Table 2: A comparison of ship acquisition priorities between the Navy and Marine Corps. (Author graphic)

The Navy does not get to focus on just one type of ship and it is responsible for a wide range of warfighting functions. In contrast, the Marine Corps has a much narrower set of responsibilities. When force structure priorities differ between the Navy and Marines, the Navy finds itself in an awkward position between one side—composed of the Office of Management and Budget, the Department of Defense, and the Department of the Navy—and the other side comprised of the Marines and Congress. Such triangulation can lead to an almost unmanageable situation whereby the Navy loses control of the planning for its future, which actually occurred in 2019

Gilday noted that the Navy “must prioritize programs most relevant” to a conflict with China. What can be more relevant to a conflict with China than logistics, especially with a U.S. Navy conducting distributed operations, likely without the availability of Guam. Lines of communication will stretch for thousands of miles from the U.S. homeland to the operating areas. These sea lines of communication, as well as U.S. ports, will require protection because China has the means and the will to interdict and sever these lines to isolate U.S. fighting forces and prevent their sustainment. Logistics ships to sustain combat operations, submarine tenders to rearm submarines, and oilers to refuel the Navy’s distributed forces across the vast Pacific distances may be more needed by the Navy than a new class of 35 amphibs. In February 2024 Admiral Samuel J. Paparo, Jr., then the Commander of the U.S. Pacific Fleet, stated that the Navy’s Combat Logistics Force, which supports and sustains the Navy’s distributed maritime operations with “beans, bullets, and black oil” is operating on “narrow margins” with insufficient ships for a war with China. He specifically cited inadequate numbers of oilers. Admiral Paparo also noted that the Chinese consider the U.S. Navy’s logistics capabilities a critical vulnerability with his statement that “When we run [war]games, the red team goes for the Combat Logistics Force every single time.” The Navy’s lack of strategic guidance hindered a comprehensive understanding of this and other thorny force planning issues, consequently strategic force priorities were often set on the fly.

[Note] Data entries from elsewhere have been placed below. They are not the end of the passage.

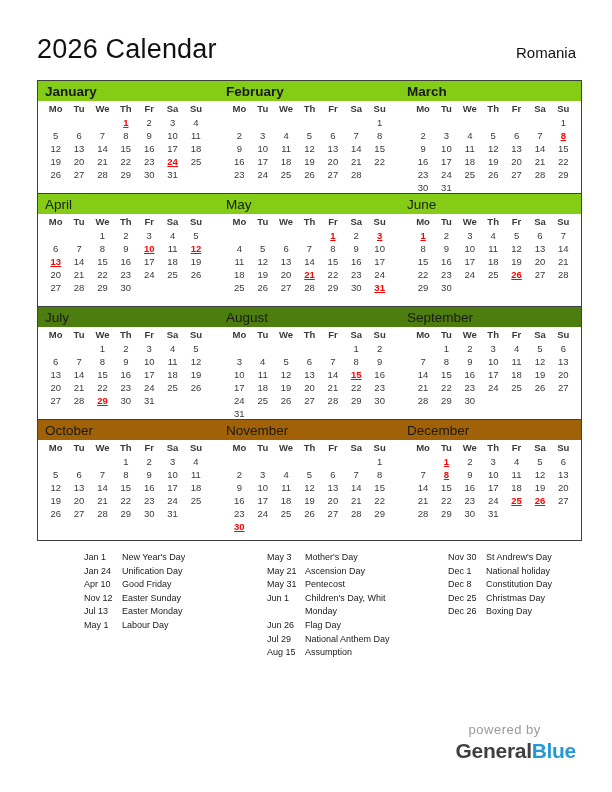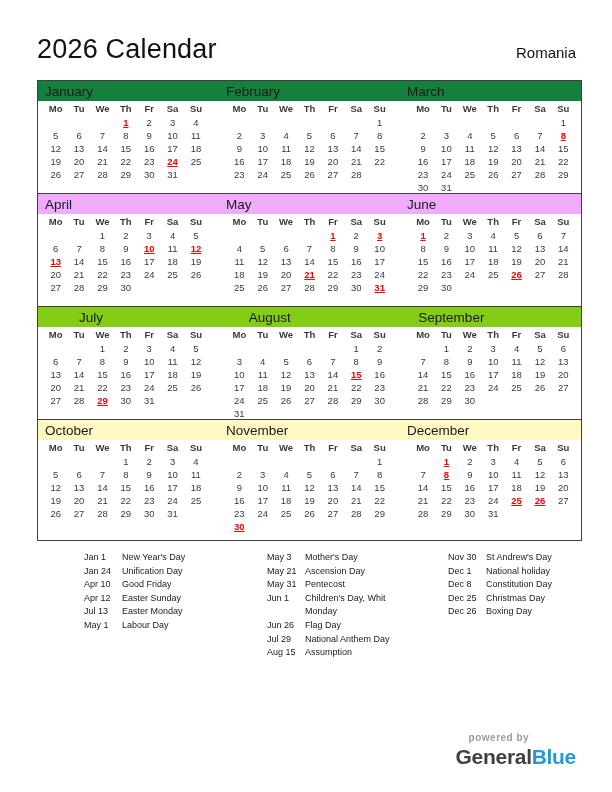--- a/index.html
+++ b/index.html
@@ -26,35 +26,35 @@
   .holiday { color:#ff0000; font-weight:bold; text-decoration:underline; }
 
   .holidays { margin:10px 0 0 42px; }
   .holidays-title { font-size:11px; font-weight:bold; color:#111; margin-bottom:9px; }
   .hcols { display:flex; }
   .hcol-0 { width:183px; } .hcol-1 { width:181px; } .hcol-2 { width:auto; }
   .hitem { display:flex; font-size:9px; line-height:13.6px; color:#222; }
   .hdate { width:38px; flex:none;margin-left:42px; }
 
   .footer { position:absolute; right:36px; top:714px; }
-  .powered { font-size:10px; color:#9b9b9b; margin:18px 0 2px 13px; letter-spacing:0.5px;font-weight:bold; }
+  .powered { font-size:13px; color:#9b9b9b; margin:8px 0 2px 13px; letter-spacing:0.5px; }
   .brand { font-size:21px; font-weight:bold; letter-spacing:-0.3px; }
 </style>
 </head>
 <body>
 
 <div class="page">
   <div class="header">
     <div class="title">2026 Calendar</div>
     <div class="region">Romania</div>
   </div>
 
   <div class="cal">
       <div class="section">
-        <div class="band" style="background: #15803d;">
+        <div class="band" style="background: #84cc16; font-weight: bold;">
           <div class="band-name">January</div>
           <div class="band-name">February</div>
           <div class="band-name">March</div>
         </div>
         <div class="months">
           <div class="month">
             <div class="row" style="color: rgb(79, 129, 189);">
               <div class="cell wd">Mo</div>
               <div class="cell wd">Tu</div>
               <div class="cell wd">We</div>
@@ -226,21 +226,21 @@
               <div class="cell"></div>
               <div class="cell"></div>
               <div class="cell"></div>
               <div class="cell"></div>
               <div class="cell"></div>
             </div>
           </div>
         </div>
       </div>
       <div class="section">
-        <div class="band" style="background: #f0abfc;">
+        <div class="band" style="background: #84cc16;">
           <div class="band-name">April</div>
           <div class="band-name">May</div>
           <div class="band-name">June</div>
         </div>
         <div class="months">
           <div class="month">
             <div class="row" style="color: rgb(244, 149, 79);">
               <div class="cell wd">Mo</div>
               <div class="cell wd">Tu</div>
               <div class="cell wd">We</div>
@@ -403,21 +403,21 @@
               <div class="cell"></div>
               <div class="cell"></div>
               <div class="cell"></div>
               <div class="cell"></div>
               <div class="cell"></div>
             </div>
           </div>
         </div>
       </div>
       <div class="section">
-        <div class="band" style="background: #84cc16; padding-left: 34px;">
+        <div class="band" style="background: #4d7c0f;">
           <div class="band-name">July</div>
           <div class="band-name">August</div>
           <div class="band-name">September</div>
         </div>
         <div class="months">
           <div class="month">
             <div class="row" style="color: rgb(119, 168, 62);">
               <div class="cell wd">Mo</div>
               <div class="cell wd">Tu</div>
               <div class="cell wd">We</div>
@@ -589,21 +589,21 @@
               <div class="cell">30</div>
               <div class="cell"></div>
               <div class="cell"></div>
               <div class="cell"></div>
               <div class="cell"></div>
             </div>
           </div>
         </div>
       </div>
       <div class="section">
-        <div class="band" style="background: #fef9c3;">
+        <div class="band" style="background: #a16207;">
           <div class="band-name">October</div>
           <div class="band-name">November</div>
           <div class="band-name">December</div>
         </div>
         <div class="months">
           <div class="month">
             <div class="row" style="color: rgb(58, 58, 58);">
               <div class="cell wd">Mo</div>
               <div class="cell wd">Tu</div>
               <div class="cell wd">We</div>
@@ -792,21 +792,21 @@
           </div>
           <div class="hitem">
             <div class="hdate">Jan 24</div>
             <div class="hname">Unification Day</div>
           </div>
           <div class="hitem">
             <div class="hdate">Apr 10</div>
             <div class="hname">Good Friday</div>
           </div>
           <div class="hitem">
-            <div class="hdate">Apr 12</div>
+            <div class="hdate">Nov 12</div>
             <div class="hname">Easter Sunday</div>
           </div>
           <div class="hitem">
             <div class="hdate">Jul 13</div>
             <div class="hname">Easter Monday</div>
           </div>
           <div class="hitem">
             <div class="hdate">May 1</div>
             <div class="hname">Labour Day</div>
           </div>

The differences between the two sea services are real, and relations about Department of the Navy funding priorities have often been fractious and kept in-house. A major exception underscoring this sometime discordant relationship occurred in December 1995. General Carl E. Mundy, Jr., U.S. Marine Corps (retired), who served as Commandant, fired a salvo at the Navy for allegedly short-changing the Marine Corps for its fair share of the Navy Department’s budget. Admiral Frank B. Kelso, II, U.S. Navy (retired), Chief of Naval Operations (1990-1994), reminded Mundy that the Marines cannot ignore the “total requirements of the Navy” beside supporting the Marines in the “littorals.”

Conclusion

When the Marines believe their future is in jeopardy, which certainly was the case with this confrontation over 31-large amphibs and the fight for 35 new smaller amphibs, the Marines do not hesitate to seek Congress’ intervention on their behalf. Besides calling the reduction in large amphibs an existential threat to the Marines’ existence, General Heckl thundered, “Our identity is elemental to who we are as Marines. We are soldiers of the sea. We are the nation’s naval expeditionary force. And we just can’t lose that.” His statements reflected the Marine Corps’ laser focus on its own force structure, rather an appreciation of the bigger picture.

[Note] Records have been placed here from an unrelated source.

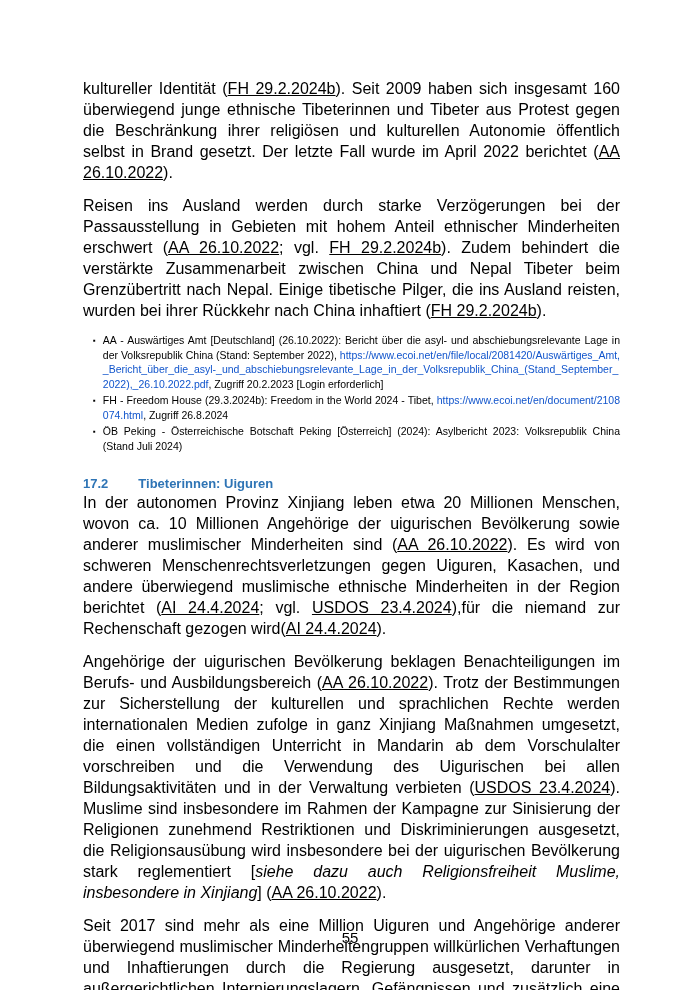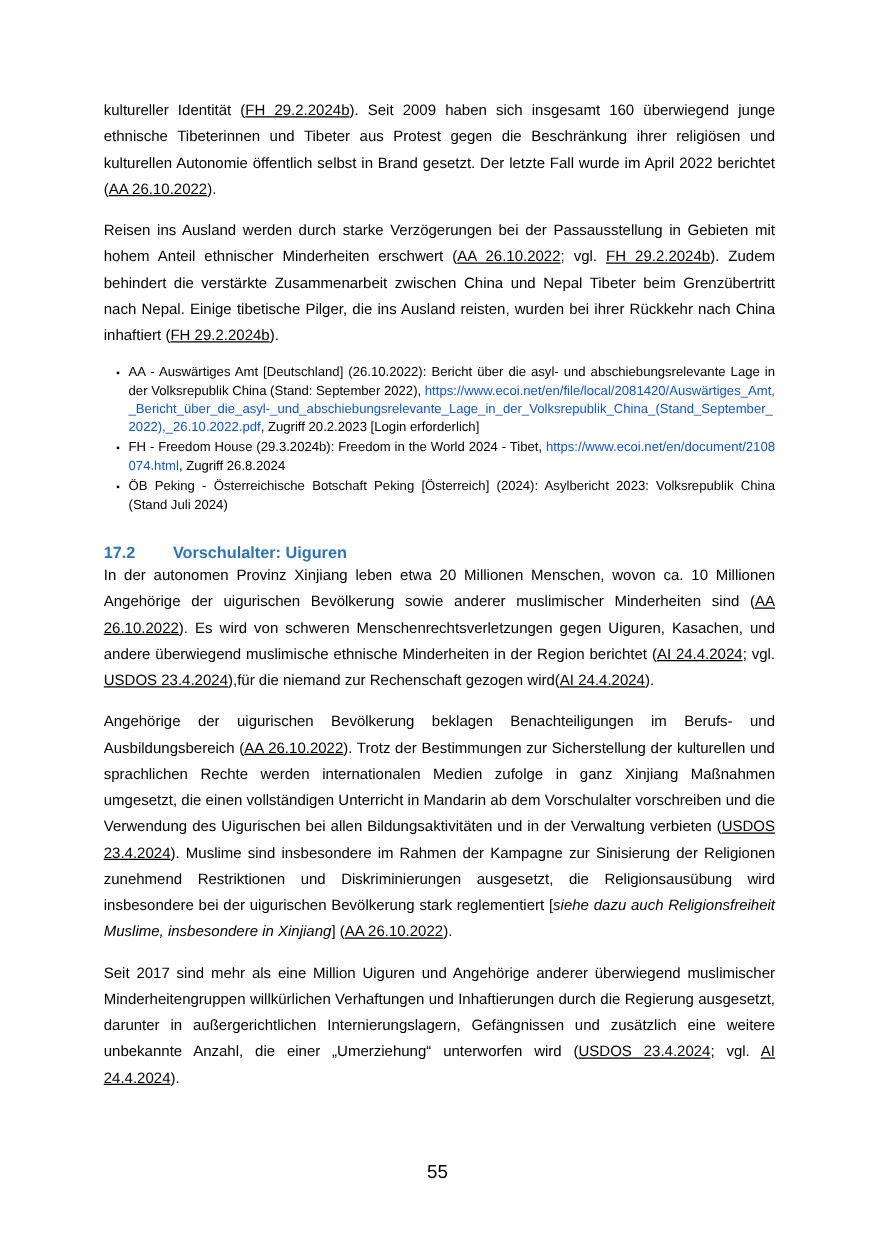--- a/index.html
+++ b/index.html
@@ -19,21 +19,21 @@
     overflow: hidden;
     margin: 0 auto;
   }
   .content {
     position: absolute;
     left: 83px;
     top: 78px;
     width: 537px;
   }
   .body-para {
-    font-size: 12px;
+    font-size: 16px;
     line-height: 21px;
     text-align: justify;
     margin-bottom: 12px;
   }
   .run-p { color: #000; }
   .run-c {
     color: #000;
     text-decoration: underline;
     cursor: pointer;
   }
@@ -116,21 +116,21 @@
         <span class="source-text"><span class="run-p">FH - Freedom House (29.3.2024b): Freedom in the World 2024 - Tibet, </span><a class="run-u">https://www.ecoi.net/en/document/2108074.html</a><span class="run-p">, Zugriff 26.8.2024</span></span>
       </li>
       <li class="source-item">
         <span class="bullet">▪</span>
         <span class="source-text"><span class="run-p">ÖB Peking - Österreichische Botschaft Peking [Österreich] (2024): Asylbericht 2023: Volksrepublik China (Stand Juli 2024)</span></span>
       </li>
     </ul>
 
     <h2 class="section-heading">
       <span class="section-number">17.2</span>
-      <span class="section-title">Vorschulalter: Uiguren</span>
+      <span class="section-title">Tibeterinnen: Uiguren</span>
     </h2>
 
 
     <p class="body-para"><span class="run-p">In der autonomen Provinz Xinjiang leben etwa 20 Millionen Menschen, wovon ca. 10 Millionen Angehörige der uigurischen Bevölkerung sowie anderer muslimischer Minderheiten sind (</span><a class="run-c">AA 26.10.2022</a><span class="run-p">). Es wird von schweren Menschenrechtsverletzungen gegen Uiguren, Kasachen, und andere überwiegend muslimische ethnische Minderheiten in der Region berichtet (</span><a class="run-c">AI 24.4.2024</a><span class="run-p">; vgl. </span><a class="run-c">USDOS 23.4.2024</a><span class="run-p">),für die niemand zur Rechenschaft gezogen wird(</span><a class="run-c">AI 24.4.2024</a><span class="run-p">).</span></p>
 
     <p class="body-para"><span class="run-p">Angehörige der uigurischen Bevölkerung beklagen Benachteiligungen im Berufs- und Ausbildungsbereich (</span><a class="run-c">AA 26.10.2022</a><span class="run-p">). Trotz der Bestimmungen zur Sicherstellung der kulturellen und sprachlichen Rechte werden internationalen Medien zufolge in ganz Xinjiang Maßnahmen umgesetzt, die einen vollständigen Unterricht in Mandarin ab dem Vorschulalter vorschreiben und die Verwendung des Uigurischen bei allen Bildungsaktivitäten und in der Verwaltung verbieten (</span><a class="run-c">USDOS 23.4.2024</a><span class="run-p">). Muslime sind insbesondere im Rahmen der Kampagne zur Sinisierung der Religionen zunehmend Restriktionen und Diskriminierungen ausgesetzt, die Religionsausübung wird insbesondere bei der uigurischen Bevölkerung stark reglementiert [</span><span class="run-i">siehe dazu auch Religionsfreiheit Muslime, insbesondere in Xinjiang</span><span class="run-p">] (</span><a class="run-c">AA 26.10.2022</a><span class="run-p">).</span></p>
 
     <p class="body-para"><span class="run-p">Seit 2017 sind mehr als eine Million Uiguren und Angehörige anderer überwiegend muslimischer Minderheitengruppen willkürlichen Verhaftungen und Inhaftierungen durch die Regierung ausgesetzt, darunter in außergerichtlichen Internierungslagern, Gefängnissen und zusätzlich eine weitere unbekannte Anzahl, die einer „Umerziehung“ unterworfen wird (</span><a class="run-c">USDOS 23.4.2024</a><span class="run-p">; vgl. </span><a class="run-c">AI 24.4.2024</a><span class="run-p">).</span></p>
 
   </div>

Advocates for any of the services can sometimes believe so passionately in the potential effectiveness of their particular service with its “unique” weapon systems, ships, or aircraft that “they find it difficult to appreciate the fuller pattern of a future war and the unforgiving priorities dictating resource allocation.” Their degree of identification with their service may “discourage viewpoints and thinking oriented toward the best interests” of the Joint Force as a whole. The Marines’ success in setting the goal of 31 large amphibs and a new class of amphibs illustrates the powerful influence the Marines can and will exert over the Navy’s force planning process to achieve their objectives. The nation can only hope that the recent outcomes in amphib numbers that the Marines have achieved in coordination and cooperation with congressional and industrial influence will produce the desired benefit to America’s national defense, and not shortchange other high-priority requirements.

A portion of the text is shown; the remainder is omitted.